§ WHAT TO PRODUCE:
Write out every record below exactly as it appears, omitting the pictures.

▬▬▬▬▬▬

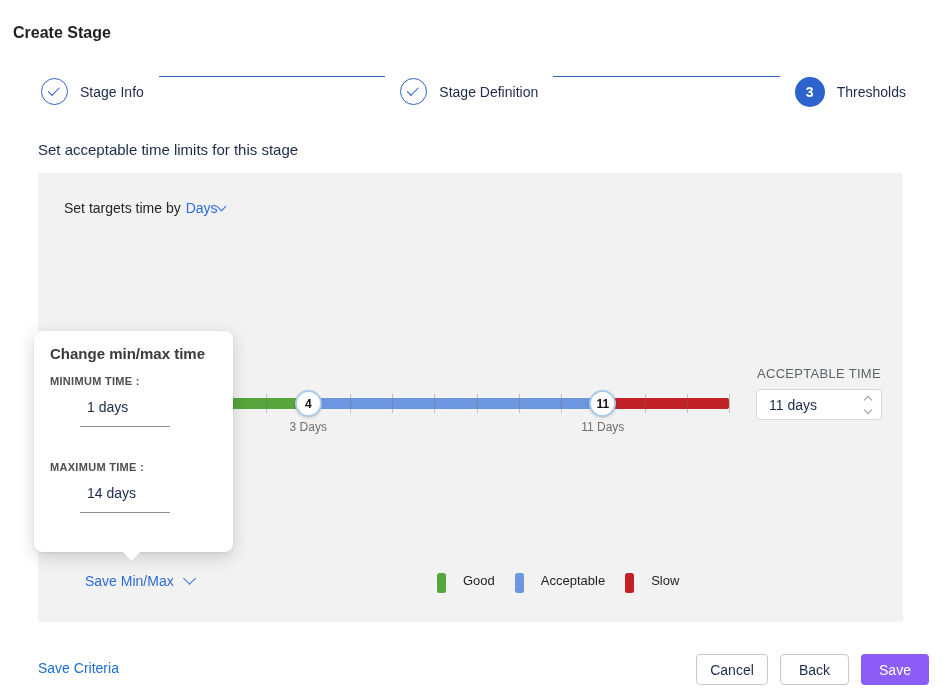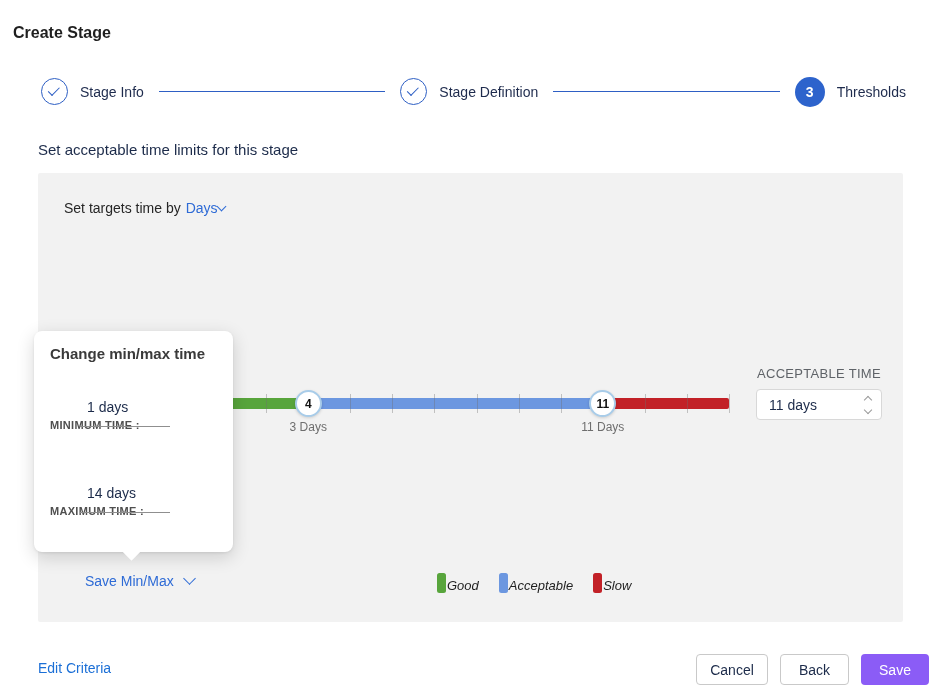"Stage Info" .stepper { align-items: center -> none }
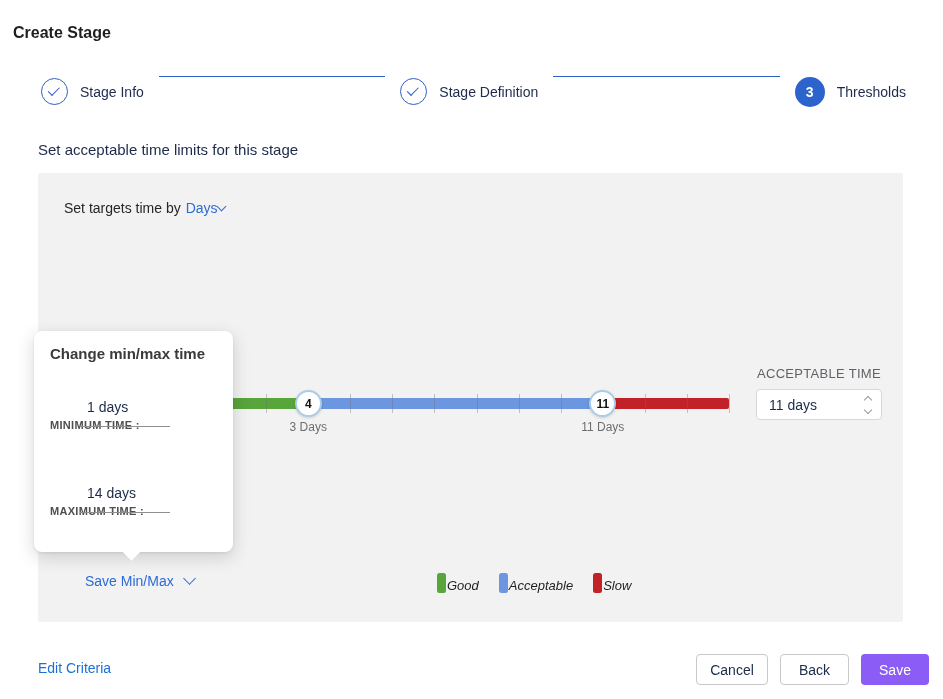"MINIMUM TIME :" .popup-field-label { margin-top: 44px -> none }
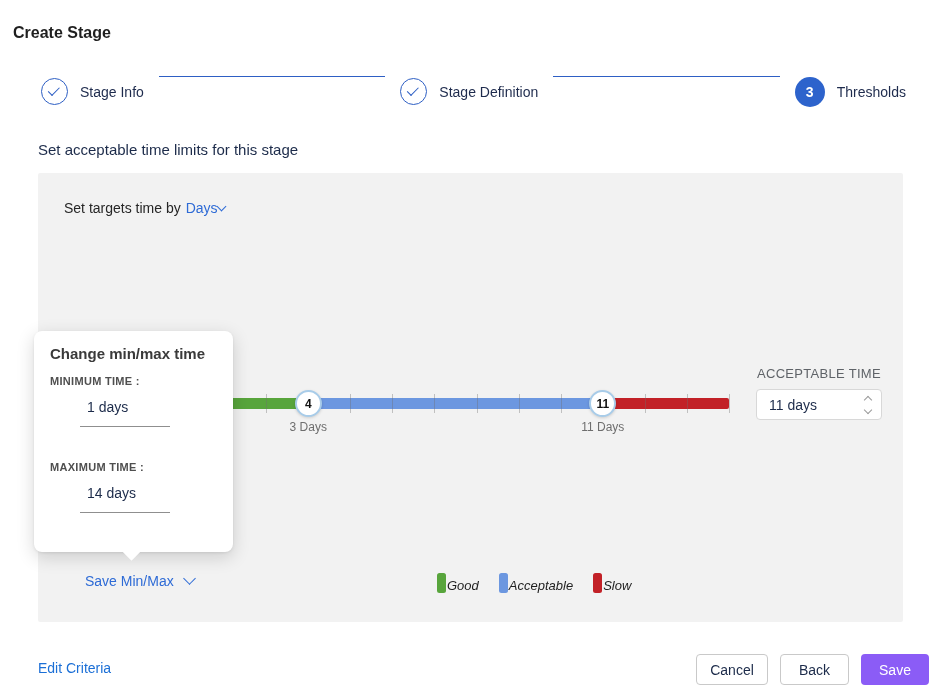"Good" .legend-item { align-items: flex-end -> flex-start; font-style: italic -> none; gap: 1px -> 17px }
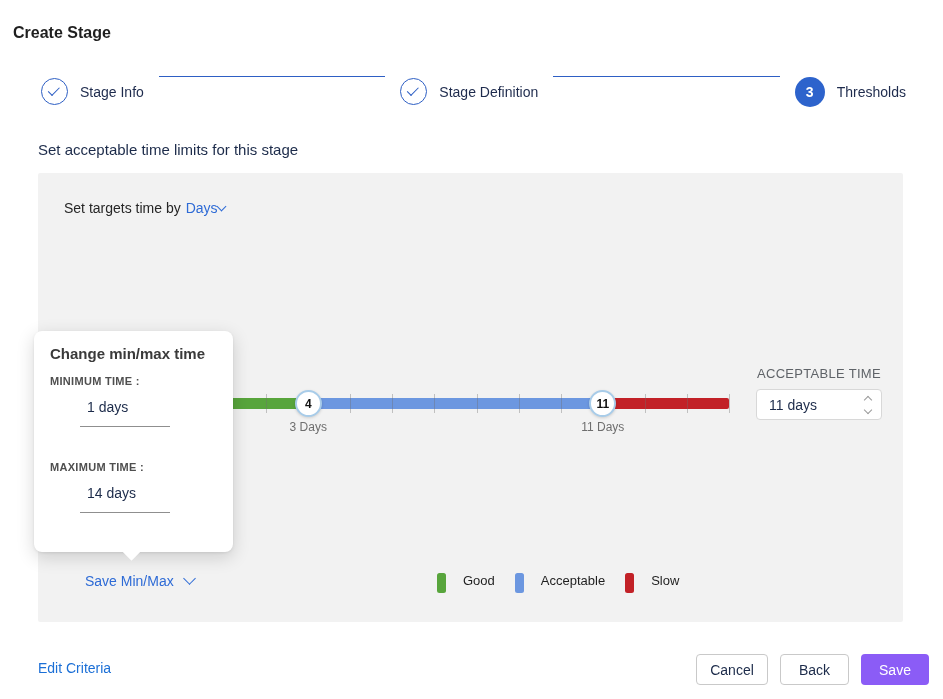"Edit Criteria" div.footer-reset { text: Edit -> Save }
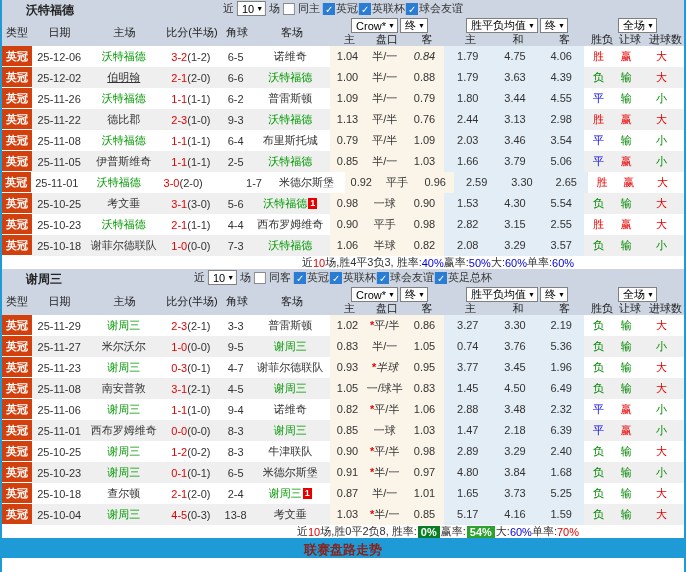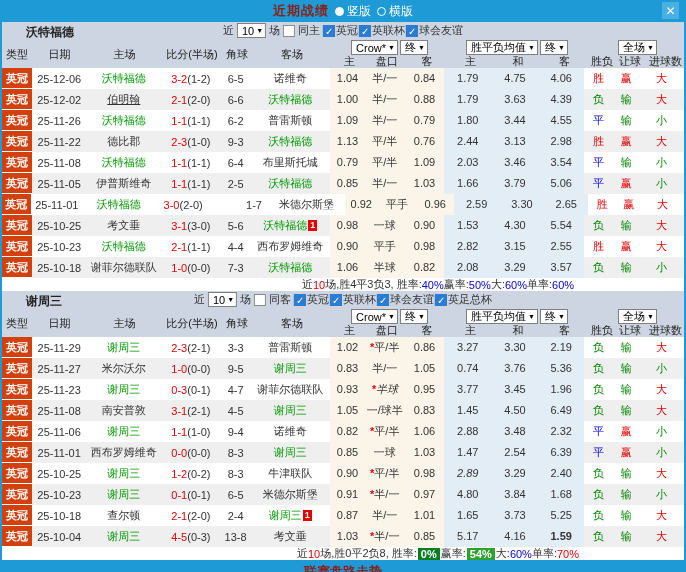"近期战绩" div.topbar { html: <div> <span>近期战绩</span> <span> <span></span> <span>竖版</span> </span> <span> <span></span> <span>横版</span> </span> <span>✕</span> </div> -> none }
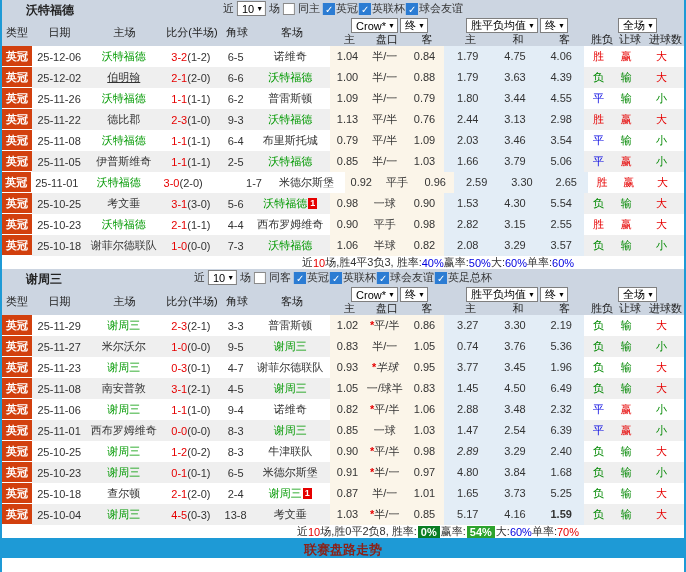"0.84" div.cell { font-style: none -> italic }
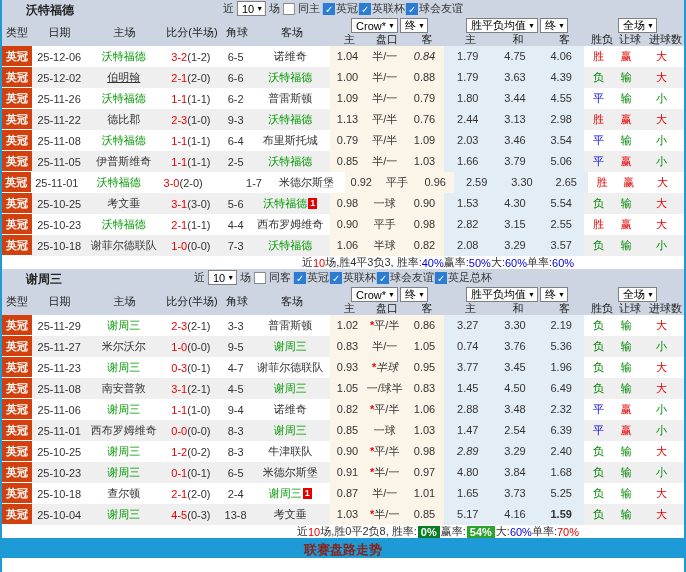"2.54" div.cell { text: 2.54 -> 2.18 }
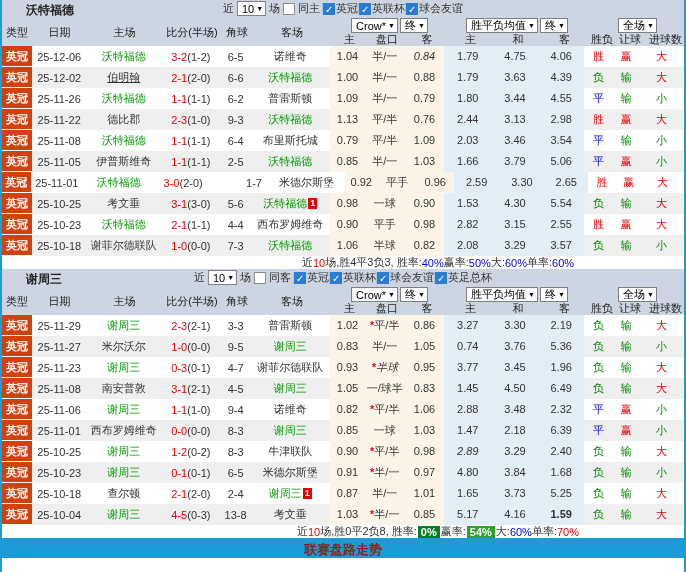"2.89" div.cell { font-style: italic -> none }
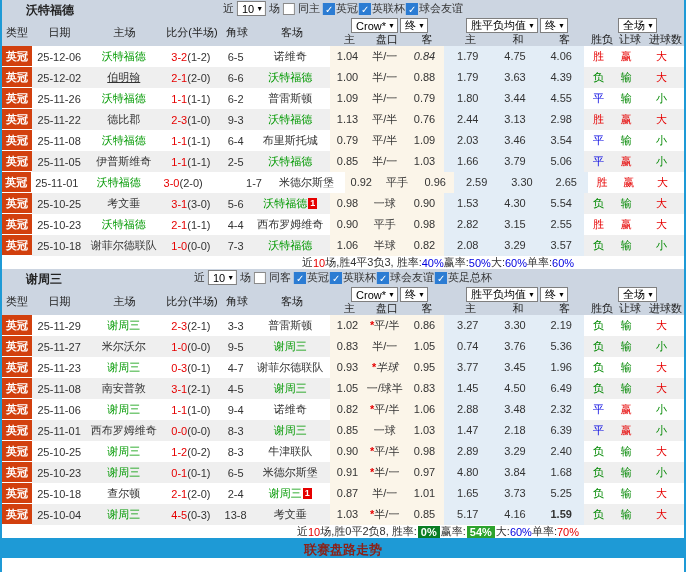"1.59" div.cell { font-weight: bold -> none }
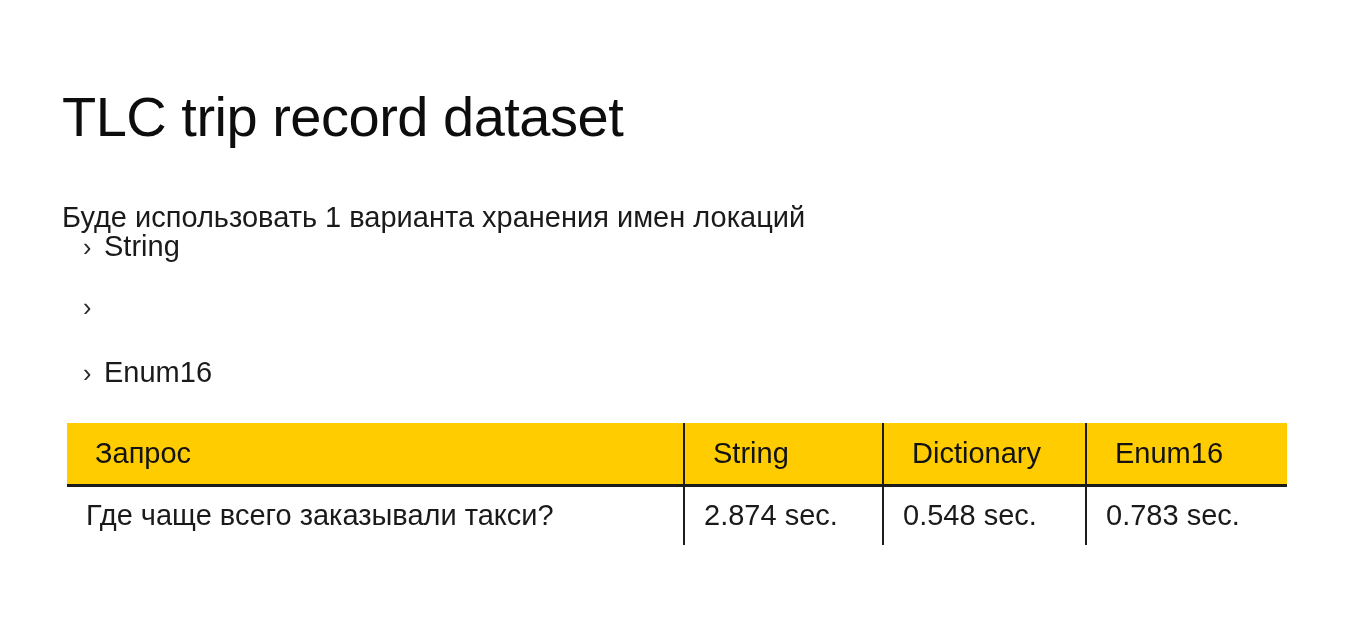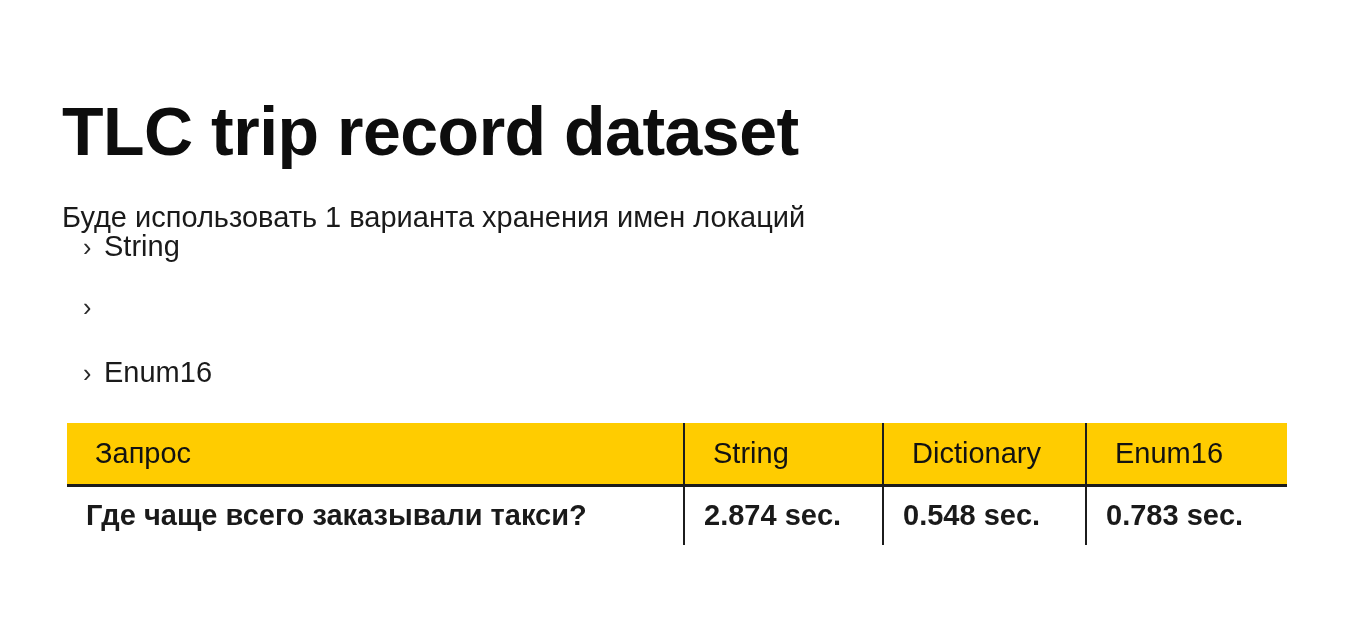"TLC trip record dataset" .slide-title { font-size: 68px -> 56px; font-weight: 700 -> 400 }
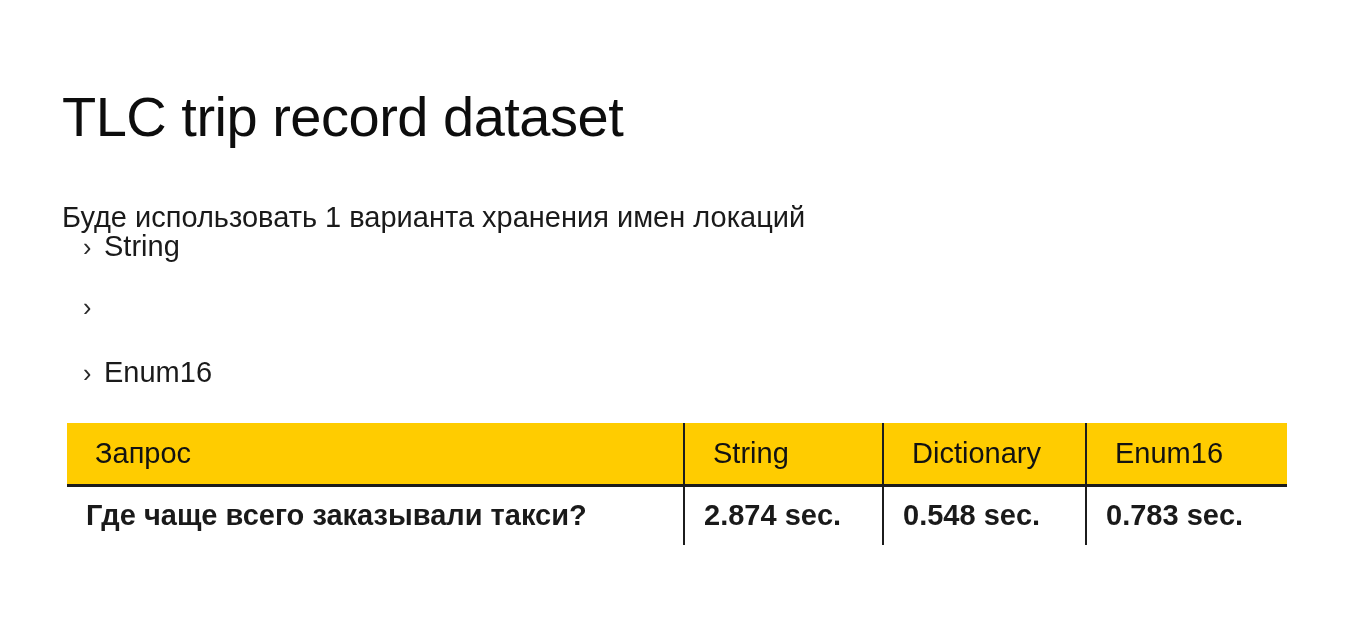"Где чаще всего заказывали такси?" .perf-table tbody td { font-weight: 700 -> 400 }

▬▬▬▬▬▬

§ SOLVED EXERCISE:
"Stage Info" .stepper { align-items: center -> none }
"MINIMUM TIME :" .popup-field-label { margin-top: 44px -> none }
"Good" .legend-item { align-items: flex-end -> flex-start; font-style: italic -> none; gap: 1px -> 17px }
"Edit Criteria" div.footer-reset { text: Edit -> Save }
"近期战绩" div.topbar { html: <div> <span>近期战绩</span> <span> <span></span> <span>竖版</span> </span> <span> <span></span> <span>横版</span> </span> <span>✕</span> </div> -> none }
"0.84" div.cell { font-style: none -> italic }
"2.54" div.cell { text: 2.54 -> 2.18 }
"2.89" div.cell { font-style: italic -> none }
"1.59" div.cell { font-weight: bold -> none }
"TLC trip record dataset" .slide-title { font-size: 68px -> 56px; font-weight: 700 -> 400 }
"Где чаще всего заказывали такси?" .perf-table tbody td { font-weight: 700 -> 400 }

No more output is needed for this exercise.